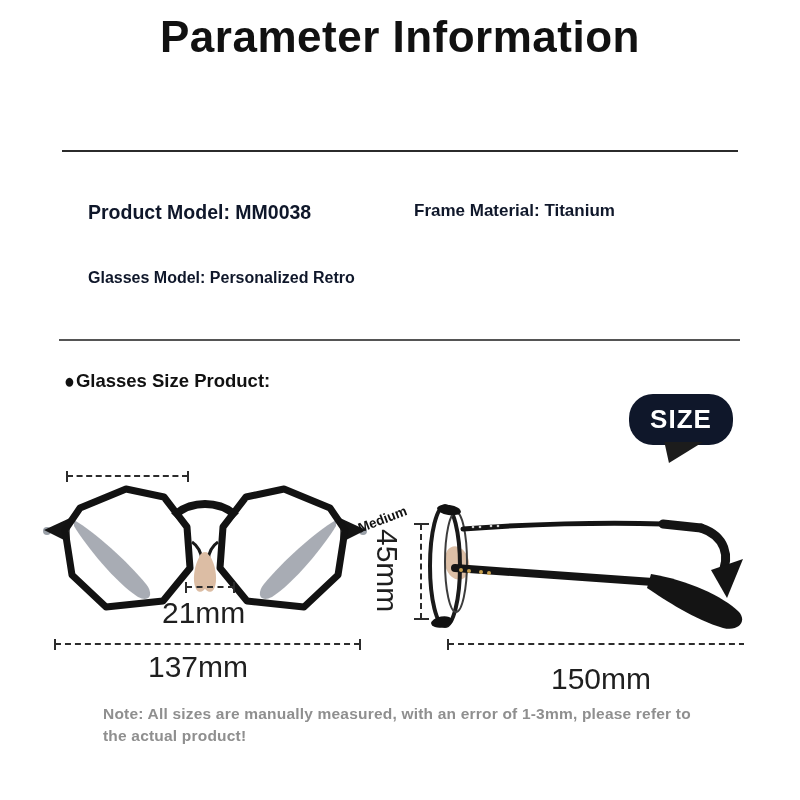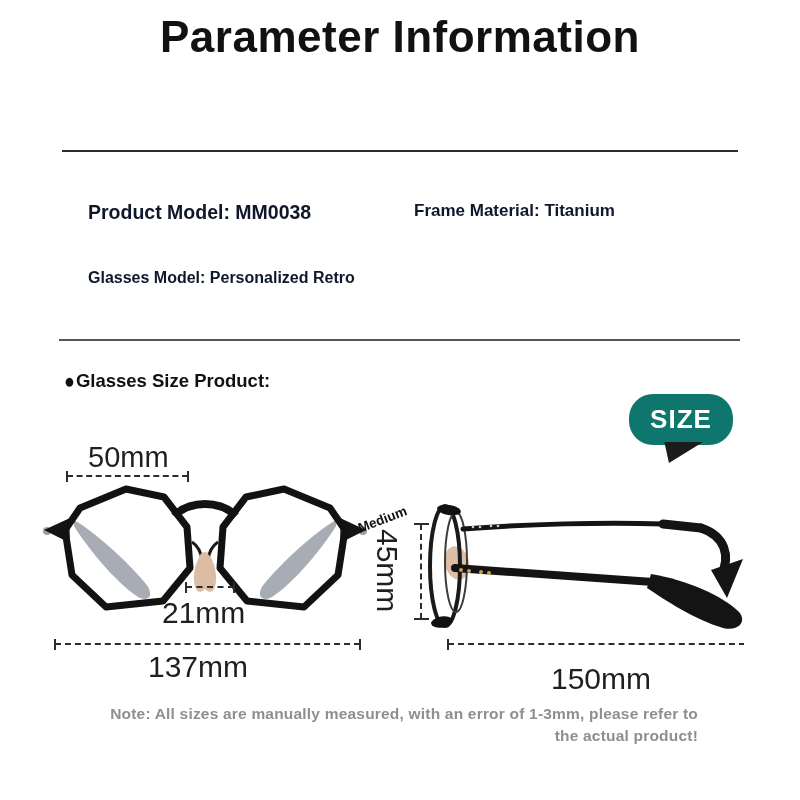--- a/index.html
+++ b/index.html
@@ -74,21 +74,21 @@
   <div class="spec spec-type">Glasses Model: Personalized Retro</div>
   <div class="spec spec-material">Frame Material: Titanium</div>
 
   <div class="rule rule2"></div>
 
   <div class="size-heading">
     <span class="bullet">●</span>
     <span>Glasses Size Product:</span>
   </div>
 
-  <div class="size-bubble" style="background:#0f766e;">
+  <div class="size-bubble" style="background:#0f172a;">
     <span>SIZE</span>
   </div>
   <div class="bubble-tail" style="background:#1c1c1c;"></div>
 
   <svg class="front-svg" viewBox="0 0 330 142" xmlns="http://www.w3.org/2000/svg">
     <defs>
       <g id="halfF">
         <circle cx="7" cy="51" r="4" fill="#9aa0a8"></circle>
         <path d="M30 38 L4 50 L30 63 Z" fill="#141414"></path>
         <path d="M34 40 C55 52 88 82 106 104 C114 114 110 123 98 117 C76 103 46 66 34 46 Z" fill="#555c6b" opacity="0.78"></path>
@@ -119,31 +119,30 @@
     <circle cx="36" cy="68" r="2" fill="#c8a050"></circle>
     <circle cx="44" cy="69" r="2" fill="#c8a050"></circle>
     <circle cx="56" cy="70" r="2" fill="#c8a050"></circle>
     <circle cx="64" cy="71" r="2" fill="#c8a050"></circle>
     <circle cx="48" cy="25" r="1.3" fill="#cfcfcf"></circle>
     <circle cx="55" cy="25" r="1.3" fill="#cfcfcf"></circle>
     <circle cx="66" cy="24" r="1.3" fill="#cfcfcf"></circle>
     <circle cx="73" cy="24" r="1.3" fill="#cfcfcf"></circle>
   </svg>
 
-  <div class="mnum m50">50mm</div>
   <div class="dimh d50"></div>
 
   <div class="dimh d21"></div>
   <div class="mnum m21">21mm</div>
 
   <div class="dimh d137"></div>
   <div class="mnum m137">137mm</div>
 
   <div class="dimh d150"></div>
   <div class="mnum m150">150mm</div>
 
   <div class="dimv dheight"></div>
   <div class="fit-label">Medium</div>
   <div class="vnum">45mm</div>
 
-  <div class="footnote" style="color:#8f8f8f;text-align:right;">Note: All sizes are manually measured, with an error of 1-3mm, please refer to the actual product!</div>
+  <div class="footnote" style="color:#8f8f8f;">Note: All sizes are manually measured, with an error of 1-3mm, please refer to the actual product!</div>
 
 </div>
 
 </body></html>

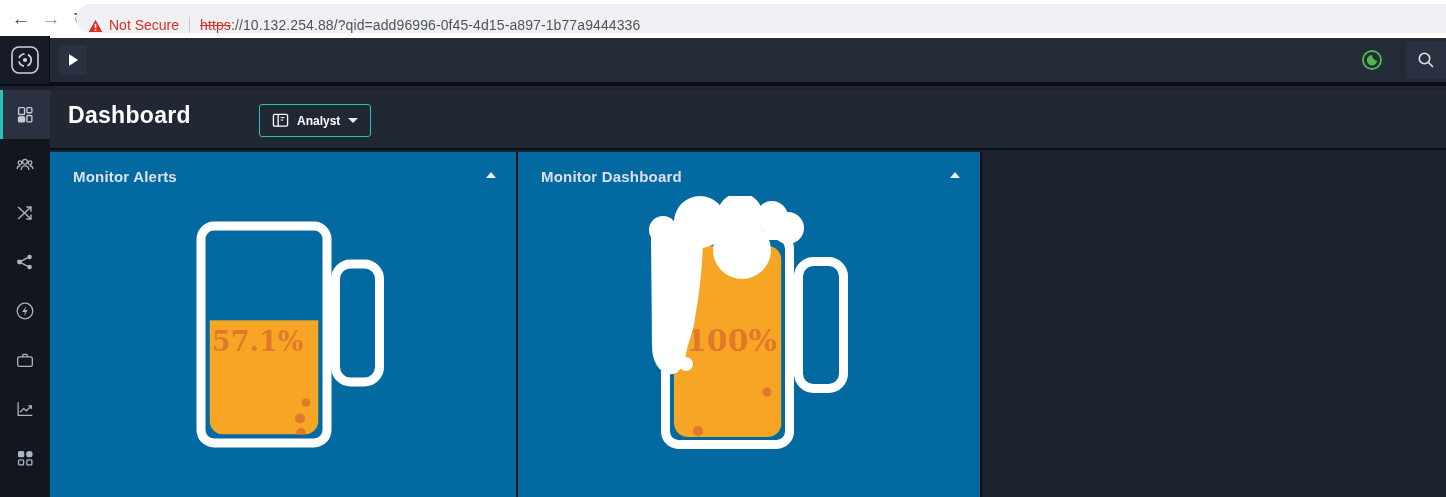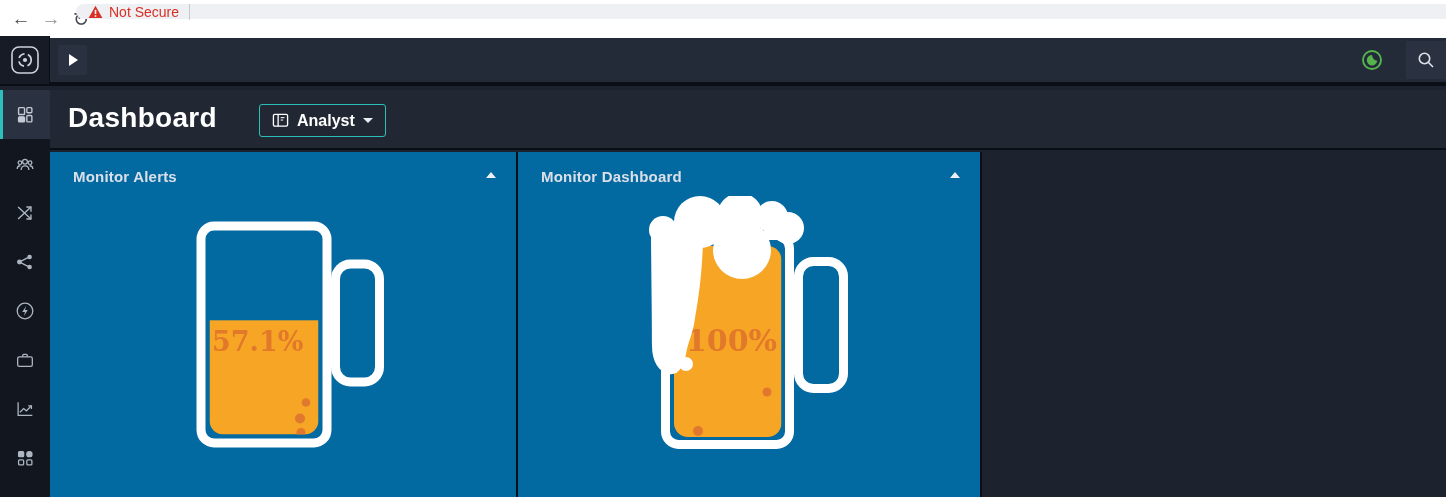--- a/index.html
+++ b/index.html
@@ -6,23 +6,23 @@
   html,body { width:1446px; height:497px; overflow:hidden; background:#1c232e;
               font-family:"Liberation Sans", sans-serif; }
   .screen { position:relative; width:1446px; height:497px; }
 
   
   .browser-bar { position:absolute; left:0; top:0; width:1446px; height:38px;
                  background:#ffffff; display:flex; align-items:center; }
   .nav-ico { font-size:19px; color:#44484c; width:30px; text-align:center; cursor:pointer; }
   .nav-ico.back { margin-left:6px; }
   .nav-ico.fwd { color:#8b9095; }
-  .url-pill { position:absolute; left:76px; top:4px; right:0; height:15px;
+  .url-pill { position:absolute; left:76px; top:4px; right:0; height:29px;
               background:#eef0f3; border-radius:15px 0 0 15px; display:flex;
-              align-items:center; padding-left:10px; }
+              align-items:flex-end; padding-left:10px; }
   .warn-ico { margin:0 6px 0 2px; display:flex; }
   .not-secure { color:#d93025; font-size:14px; margin-right:10px; }
   .pill-div { width:1px; height:16px; background:#c6c9cc; margin-right:10px; }
   .url-text { font-size:14px; color:#50555a; letter-spacing:.1px; }
   .url-scheme { color:#d93025; text-decoration:line-through; }
 
   
   .topbar { position:absolute; left:0; top:38px; width:1446px; height:48px;
             background:#232b38; border-bottom:4px solid #0b0e14;
             display:flex; align-items:center; }
@@ -44,26 +44,26 @@
              background:#12161f; }
   .side-item { width:50px; height:49px; display:flex; align-items:center;
                justify-content:center; cursor:pointer; position:relative; }
   .side-item.active { background:#2a3140; }
   .side-item.active::before { content:""; position:absolute; left:0; top:0;
                width:3px; height:49px; background:#2bc1ba; }
 
   
   .header-row { position:absolute; left:50px; top:90px; width:1396px; height:60px;
                 background:#212834; border-bottom:2px solid #0b0e14; }
-  .page-title { position:absolute; left:18px; top:12px; font-size:28px;
+  .page-title { position:absolute; left:18px; top:12px; font-size:23px;
                 font-weight:700; color:#ffffff; letter-spacing:.3px; }
   .role-btn { position:absolute; left:209px; top:14px; height:33px;
               background:transparent; border:1px solid #2bc1ba; border-radius:3px;
               display:flex; align-items:center; padding:0 12px; gap:8px; cursor:pointer; }
-  .role-label { color:#ffffff; font-size:16px; font-weight:700; }
+  .role-label { color:#ffffff; font-size:12px; font-weight:700; }
   .caret-down { width:0; height:0; border-left:5px solid transparent;
                 border-right:5px solid transparent; border-top:5px solid #e9ecf0; }
 
   
   .main { position:absolute; left:50px; top:152px; width:1396px; height:345px;
           display:flex; }
   .panel { position:relative; background:#0369a1; height:345px; }
   .panel-1 { width:466px; }
   .panel-2 { width:462px; }
   .v-div { width:2px; height:345px; background:#0b0e14; }
@@ -91,20 +91,21 @@
     <div class="url-pill">
       <span class="warn-ico">
         <svg width="15" height="14" viewBox="0 0 15 14">
           <path d="M7.5,0.8 L14.4,13 H0.6 Z" fill="#d93025"></path>
           <rect x="6.7" y="4.8" width="1.6" height="4.2" fill="#ffffff"></rect>
           <rect x="6.7" y="10.2" width="1.6" height="1.6" fill="#ffffff"></rect>
         </svg>
       </span>
       <span class="not-secure">Not Secure</span>
       <span class="pill-div"></span>
+      <span class="url-text"><span class="url-scheme">https</span><span>://10.132.254.88/?qid=add96996-0f45-4d15-a897-1b77a9444336</span></span>
     </div>
   </div>
 
   <div class="topbar">
     <div class="logo-cell">
       <svg width="30" height="30" viewBox="0 0 30 30">
         <rect x="2" y="2" width="26" height="26" rx="7" fill="none" stroke="#ccd2da" stroke-width="1.6"></rect>
         <circle cx="15" cy="15" r="6.2" fill="none" stroke="#ccd2da" stroke-width="1.7" stroke-dasharray="7 3.5"></circle>
         <circle cx="15" cy="15" r="2.1" fill="#ccd2da"></circle>
       </svg>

* * * * *

* Work to be completed: Only the lines containing "pointer" are needed; pull them out of the listing.

* Finished task:
   .nav-ico { font-size:19px; color:#44484c; width:30px; text-align:center; cursor:pointer; }
                justify-content:center; cursor:pointer; position:relative; }
               display:flex; align-items:center; padding:0 12px; gap:8px; cursor:pointer; }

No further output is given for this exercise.